Senator FIERRAVANTI-WELLS (12:55 PM) —The Migration Amendment (Protection of Identifying Information) Bill 2009 amends the Migration Act 1958 to ensure that all personal identity information obtained by the Department of Immigration and Citizenship is subject to the access, use and disclosure regime in part 4A of the act. It follows provisions first enacted in the Migration Legislation Amendment ( Identification and Authentication ) Act 2004 which provided for the collection of biometric data by immigration officials. By strengthening the power of officials to collect personal identifying information, in turn the integrity of our immigration and border protection system was strengthened. Part 4A of the amended act contained provisions restricting access and disclosure of this personal information. Use of personal information outside these provisions carried significant penalties, including up to two years imprisonment.

In 2007, the coalition introduced the Migration Legislation Amendment (Information and Other Measures) Bill 2007, which sought to broaden the circumstances through which personal identifying information could be accessed. These amendments were particularly important in improving the process of dissemination of information throughout the government, particularly for security related purposes. We are now advised by the government that recently acquired legal advice suggests that, in some cases, personal information collected by the department from other domestic and international agencies may not be protected by part 4A of the act. The coalition will be supporting these amendments to ensure that all personal identifying information held by the department is protected by part 4A provisions.

In the other place, the shadow minister for immigration and citizenship, Dr Stone, gave detailed background to the context and importance of this bill. Her remarks were in stark contrast to the misguided, ill-informed and politically-driven comments which were levelled by those opposite her, most particularly by the Parliamentary Secretary for Multicultural Affairs and Settlement Services, Laurie Ferguson, who chose instead to use his second reading speech to attack the opposition and, most remarkably, to defend himself over the recent Auditor-General’s report on his department’s actions in the allocation of grants, including to his own electorate of Reid. Mr Ferguson appeared to lose sight of the important legislation at hand, instead embarking on a desperate attempt to defend himself and Labor’s actions.

So let us look at ‘whiteboard mark 2’, and how Labor was found to have ignored its own guidelines on grant allocations.
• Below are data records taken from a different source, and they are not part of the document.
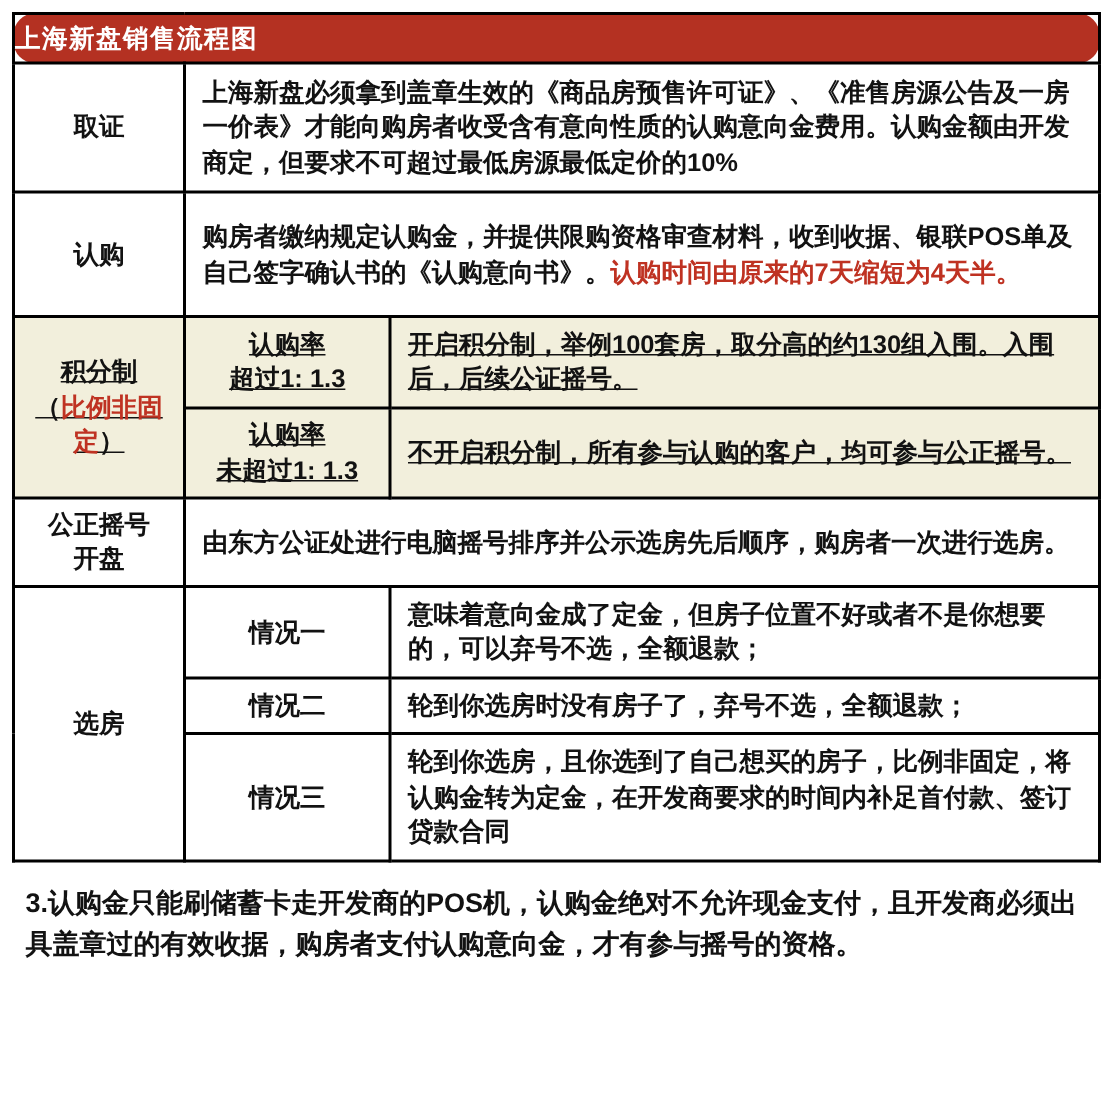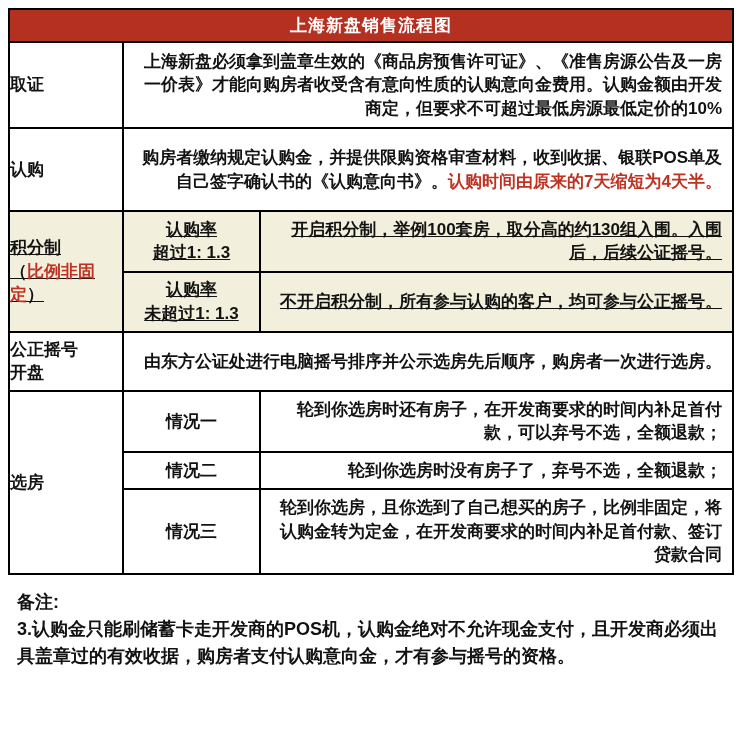--- a/index.html
+++ b/index.html
@@ -37,35 +37,36 @@
   .tr-rengou{height:83px;}
   .tr-jf1{height:57px;}
   .tr-jf2{height:60px;}
   .tr-yaohao{height:59px;}
   .tr-x1{height:61px;}
   .tr-x2{height:35px;}
   .tr-x3{height:80px;}
   td.title-cell{
     background:var(--header-bg);
     color:var(--header-text);
-    text-align:center;
+    text-align:left;
     font-size:18px;
     letter-spacing:1px;
+    border-radius:14px;
   }
   td.label{
-    text-align:left;
+    text-align:center;
     font-size:17.5px;
   }
   td.sublabel{
     text-align:center;
     font-size:17px;
   }
   td.content{
     padding:6px 10px 6px 11px;
-    text-align:right;
+    text-align:left;
   }
   .hl{background:var(--highlight-row-bg);text-decoration:underline;}
   .red{color:var(--accent-red);}
   .notes{
     padding:14px 8px 0 9px;
     font-size:18px;
     line-height:1.5;
   }
   .notes p{margin:0;}
 </style>
@@ -119,32 +120,31 @@
       <td class="label">
         <div>公正摇号</div>
         <div>开盘</div>
       </td>
       <td class="content" colspan="2">由东方公证处进行电脑摇号排序并公示选房先后顺序，购房者一次进行选房。</td>
     </tr>
 
     <tr class="tr-x1">
       <td class="label" rowspan="3">选房</td>
       <td class="sublabel">情况一</td>
-      <td class="content">轮到你选房时还有房子，在开发商要求的时间内补足首付款，可以弃号不选，全额退款；</td>
+      <td class="content">意味着意向金成了定金，但房子位置不好或者不是你想要的，可以弃号不选，全额退款；</td>
     </tr>
 
     <tr class="tr-x2">
       <td class="sublabel">情况二</td>
       <td class="content">轮到你选房时没有房子了，弃号不选，全额退款；</td>
     </tr>
 
     <tr class="tr-x3">
       <td class="sublabel">情况三</td>
       <td class="content">轮到你选房，且你选到了自己想买的房子，比例非固定，将认购金转为定金，在开发商要求的时间内补足首付款、签订贷款合同</td>
     </tr>
   </tbody>
     </table>
 
   <div class="notes">
-    <p>备注:</p>
     <p>3.认购金只能刷储蓄卡走开发商的POS机，认购金绝对不允许现金支付，且开发商必须出具盖章过的有效收据，购房者支付认购意向金，才有参与摇号的资格。</p>
   </div>
 </div>
 
 </body></html>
In a report dated 21 May 2009, the Auditor-General found that the Department of Immigration and Citizenship breached guidelines on the allocation of funding for the 2008-09 Settlement Grants Program. In Senate estimates on 28 May 2009 I was told that, of the 399 applications from 244 organisations, 230 new projects were funded under the program in 2008-09. When additional monies became available, the department identified five projects for funding. Four more projects were identified after discussions with the parliamentary secretary. No record was kept of this conversation. Of the four additional fun-ded—surprise, surprise!—two were in Mr Ferguson’s own electorate of Reid. It seems strange that, of all the remaining 170 projects that could have been chosen, two out of the four were from the parliamentary secretary’s own electorate. The Auditor-General’s report goes on to claim that it is not clear whether the ‘most deserving projects on the basis of merit’ were funded. The report is very critical: ‘without adequate documentation, departments are not able to demonstrate that all applications have been treated equitably.’ This incident makes a mockery of the so-called reforms to the administration of grants programs advocated by Labor after it came to power. This is indeed shades of the whiteboard and indeed can be aptly described as ‘whiteboard mark 2’. Instead of explaining the importance of the legislation, Mr Ferguson embarked on a feeble attempt to defend his actions—actions which have been criticised by the Auditor-General. In conclusion, the coalition will be supporting this bill.